The US Food and Drug Administration has approved Savient Pharmaceuticals' Krystexxa for the treatment of gout in adults who do not respond to conventional therapy.

Gout is caused by an excess of bodily waste uric acid, which can cause swelling, redness, heat, pain and stiffness in the joints. Badrul Chowdhury, director of the division of pulmonary, allergy and rheumatology products in the FDA’s Center for Drug Evaluation and Research, said: “About 3% of the three million adults who suffer from gout are not helped by conventional therapy. This new drug offers an important new option for them.”

Conventional therapy is to receive drugs that lower the amount of uric acid in the blood, such as the xanthine oxidase inhibitors Zyloprim (allopurinol) and Uloric (febuxostat). Krystexxa (pegloticase) is an enzyme that lowers uric acid levels by metabolizing it into a harmless chemical that is excreted in the urine. The drug is administered to patients every two weeks as an intravenous infusion.

Savient conducted two six-month clinical trials of 212 patients which demonstrated the effectiveness of Krystexxa. However the FDA noted that since one out of every four patients in the studies experienced a severe allergic reaction when receiving an infusion of pegloticase, "healthcare providers should dispense a corticosteroid and an antihistamine to their patients beforehand to minimise the risk of such a reaction".

Other reactions during the clinical trials included gout flare, nausea, injection site bruising, irritation of the nasal passages, constipation, chest pain and vomiting. Doctors are also being warned by the agency "to be cautious about administering Krystexxa to patients with congestive heart failure because the drug was not studied in this patient population".

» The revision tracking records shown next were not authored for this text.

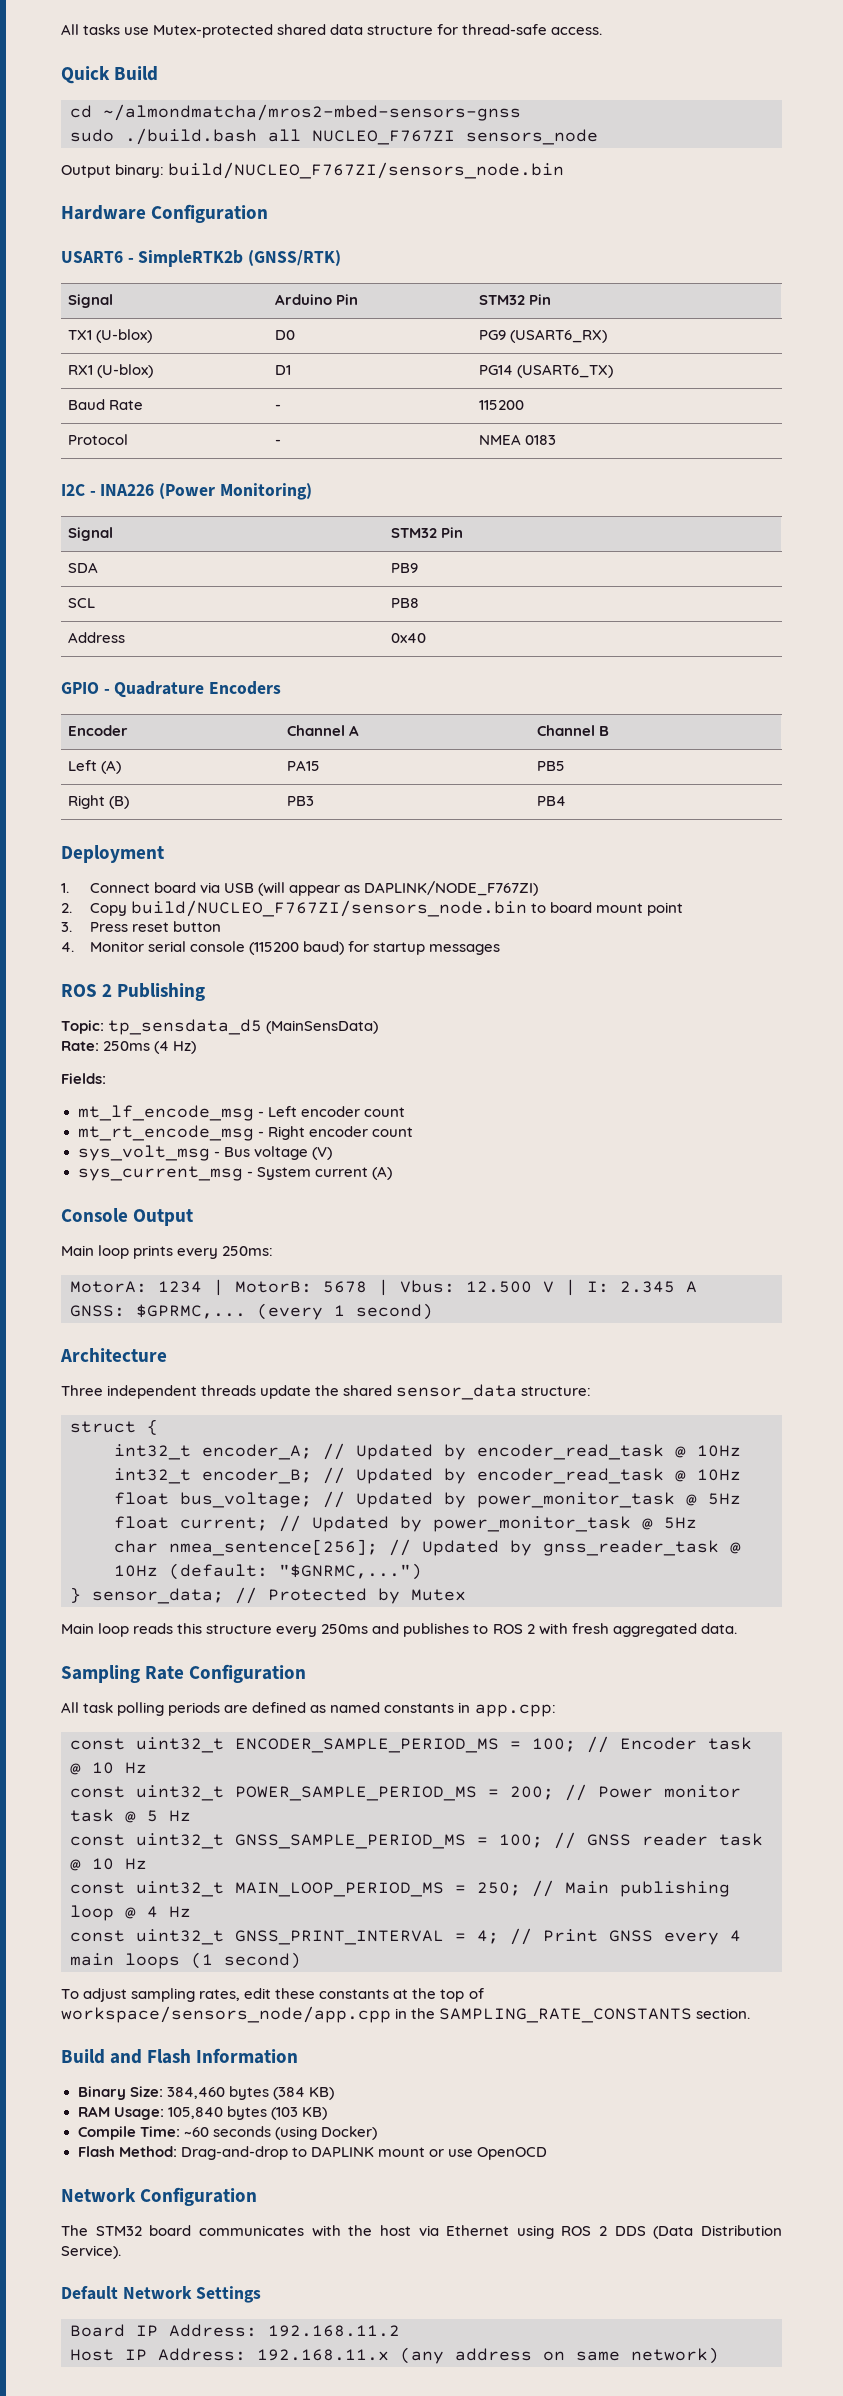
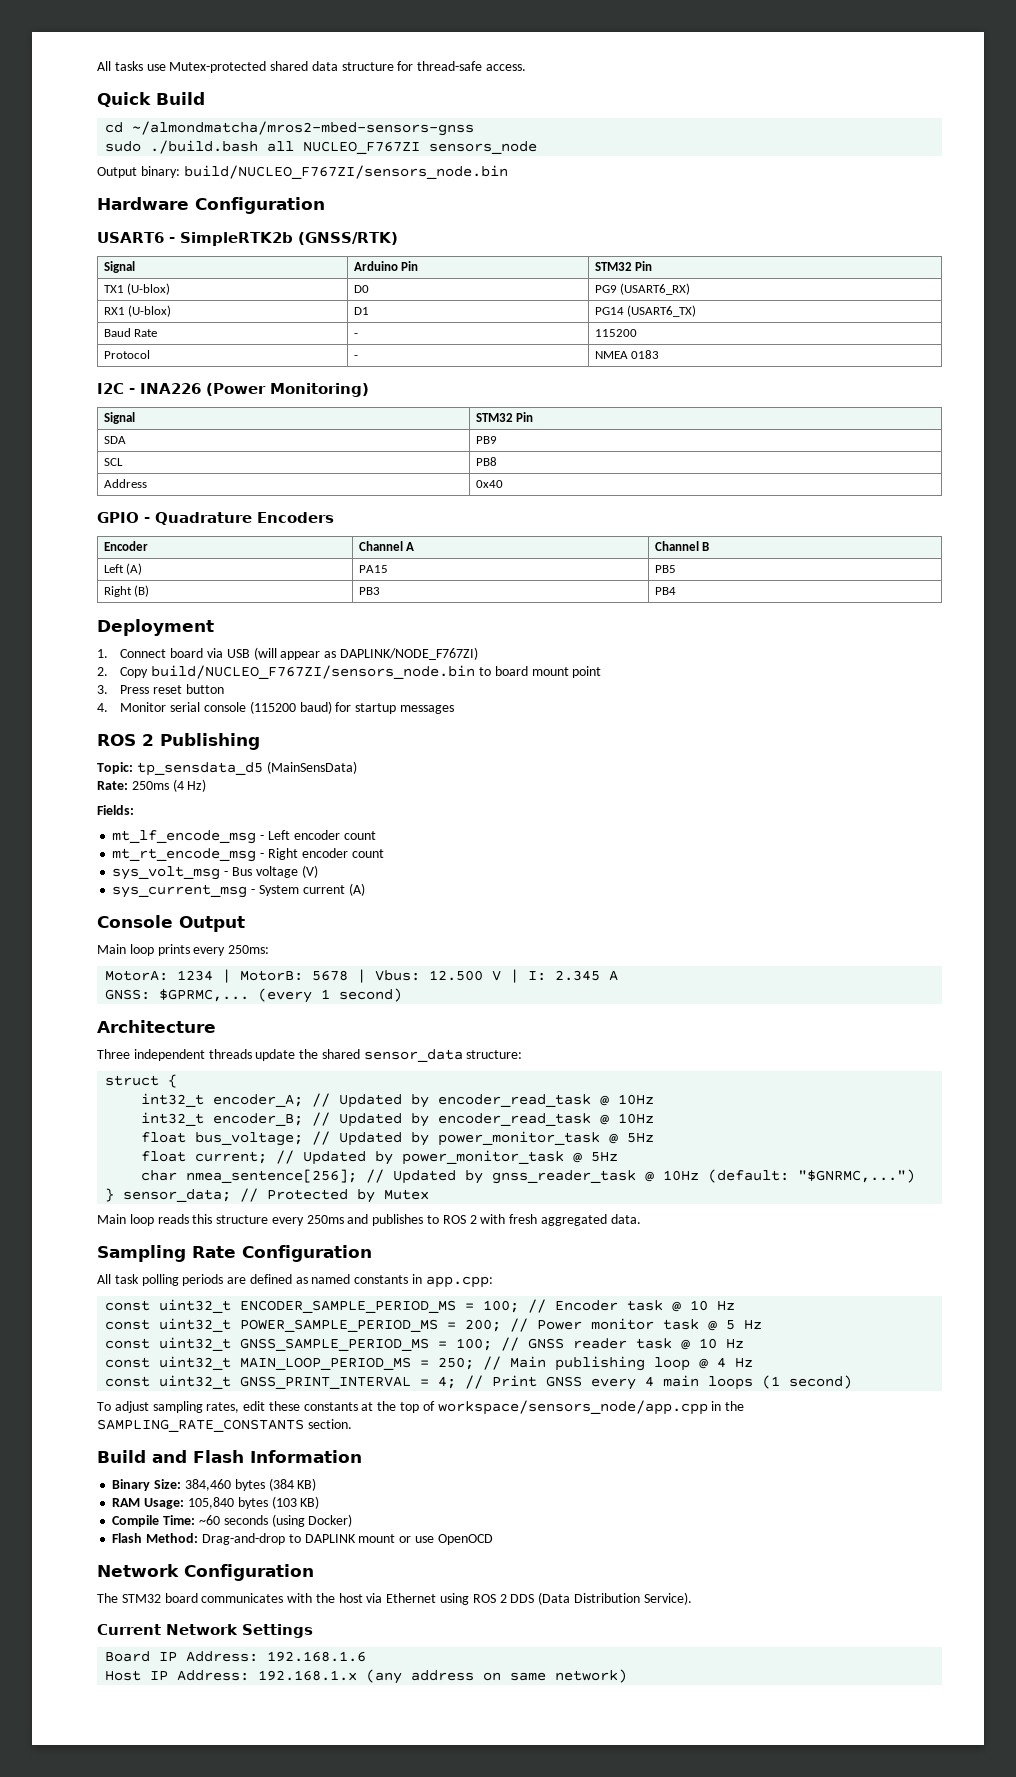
- Default Network Settings
+ Current Network Settings
- Board IP Address: 192.168.11.2
+ Board IP Address: 192.168.1.6
- Host IP Address: 192.168.11.x (any address on same network)
+ Host IP Address: 192.168.1.x (any address on same network)

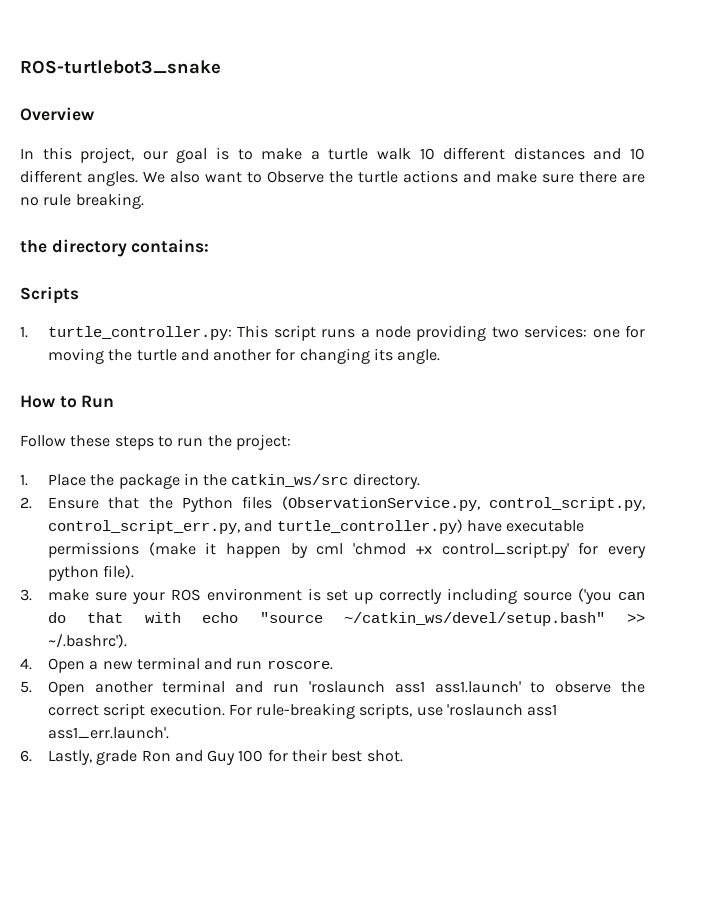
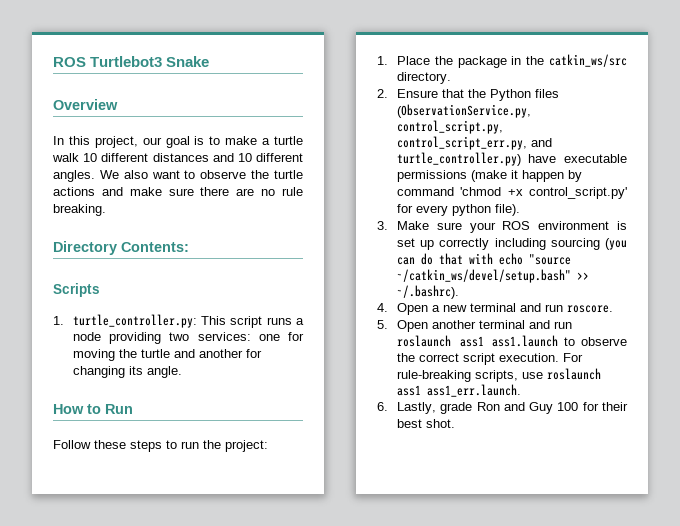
- ROS-turtlebot3_snake
+ ROS Turtlebot3 Snake
- We also want to Observe the turtle actions and make sure there are no rule breaking.
+ We also want to observe the turtle actions and make sure there are no rule breaking.
- the directory contains:
+ Directory Contents:
- 2. Ensure that the Python files (ObservationService.py, control_script.py, control_script_err.py, and turtle_controller.py) have executable permissions (make it happen by cml 'chmod +x control_script.py' for every python file).
+ 2. Ensure that the Python files (ObservationService.py, control_script.py, control_script_err.py, and turtle_controller.py) have executable permissions (make it happen by command 'chmod +x control_script.py' for every python file).
- 3. make sure your ROS environment is set up correctly including source ('you can do that with echo "source ~/catkin_ws/devel/setup.bash" >> ~/.bashrc').
+ 3. Make sure your ROS environment is set up correctly including sourcing (you can do that with echo "source ~/catkin_ws/devel/setup.bash" >> ~/.bashrc).
- 5. Open another terminal and run 'roslaunch ass1 ass1.launch' to observe the correct script execution.
+ 5. Open another terminal and run roslaunch ass1 ass1.launch to observe the correct script execution.
- For rule-breaking scripts, use 'roslaunch ass1 ass1_err.launch'.
+ For rule-breaking scripts, use roslaunch ass1 ass1_err.launch.

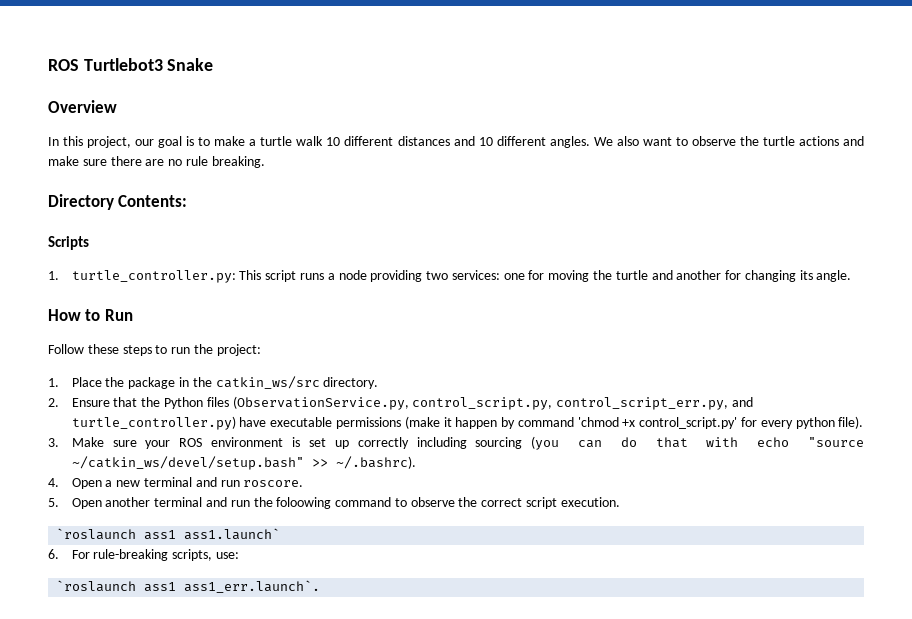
- 5. Open another terminal and run roslaunch ass1 ass1.launch to observe the correct script execution. For rule-breaking scripts, use roslaunch ass1 ass1_err.launch.
- 6. Lastly, grade Ron and Guy 100 for their best shot.
+ 5. Open another terminal and run the foloowing command to observe the correct script execution.
+ `roslaunch ass1 ass1.launch`
+ 6. For rule-breaking scripts, use:
+ `roslaunch ass1 ass1_err.launch`.

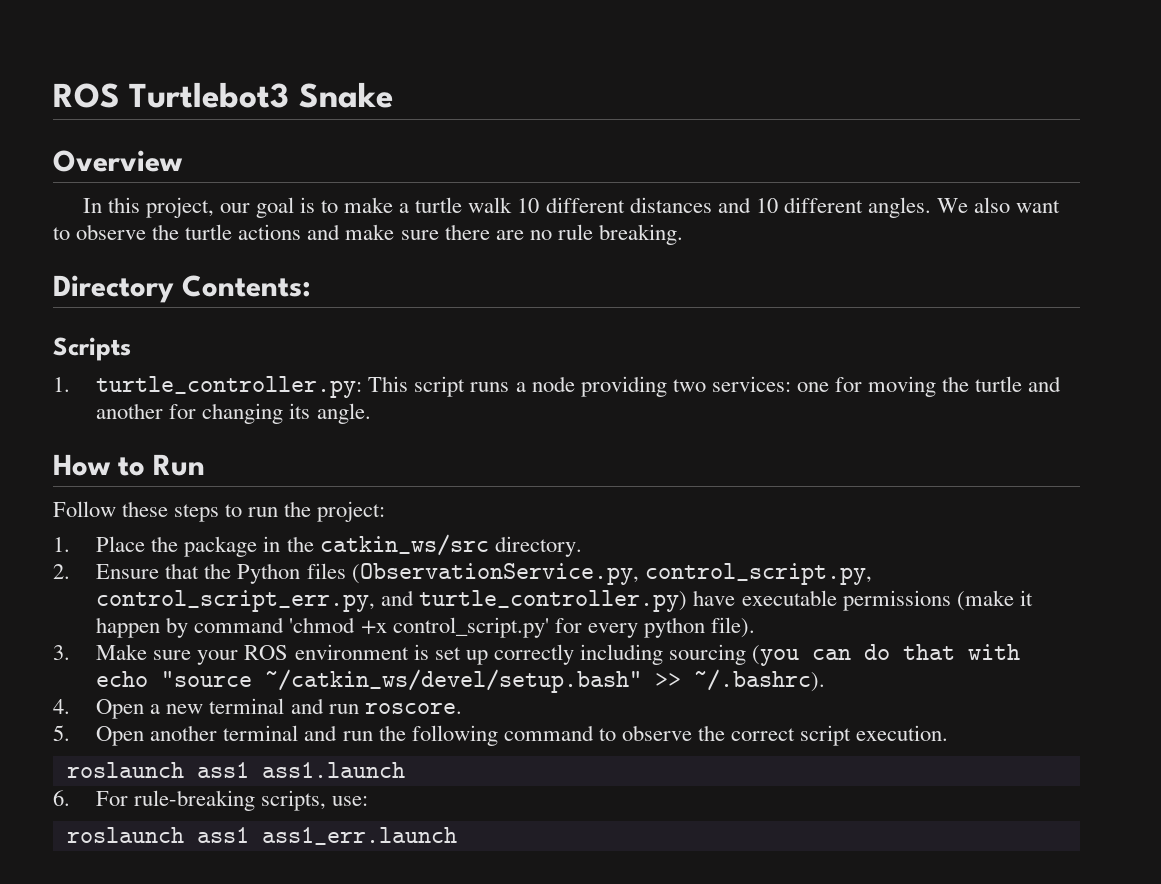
- 5. Open another terminal and run the foloowing command to observe the correct script execution.
+ 5. Open another terminal and run the following command to observe the correct script execution.
- `roslaunch ass1 ass1.launch`
+ roslaunch ass1 ass1.launch
- `roslaunch ass1 ass1_err.launch`.
+ roslaunch ass1 ass1_err.launch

Given these concerns, Krystexxa is being approved with a risk evaluation and mitigation strategy.

Savient up for sale

Savient is clearly delighted and now "believes it is well advanced in its preparations for the US launch of Krystexxa". The approval also means the board can push ahead with plans to sell the company and a number of big players have been touted as potential purchasers.

These include Novartis, Johnson & Johnson and Amgen, and analysts believe that the price tag could be in the region of $1.5-$1.7 billion. Krystexxa is expected to be a blockbuster, hence the sizeable figure.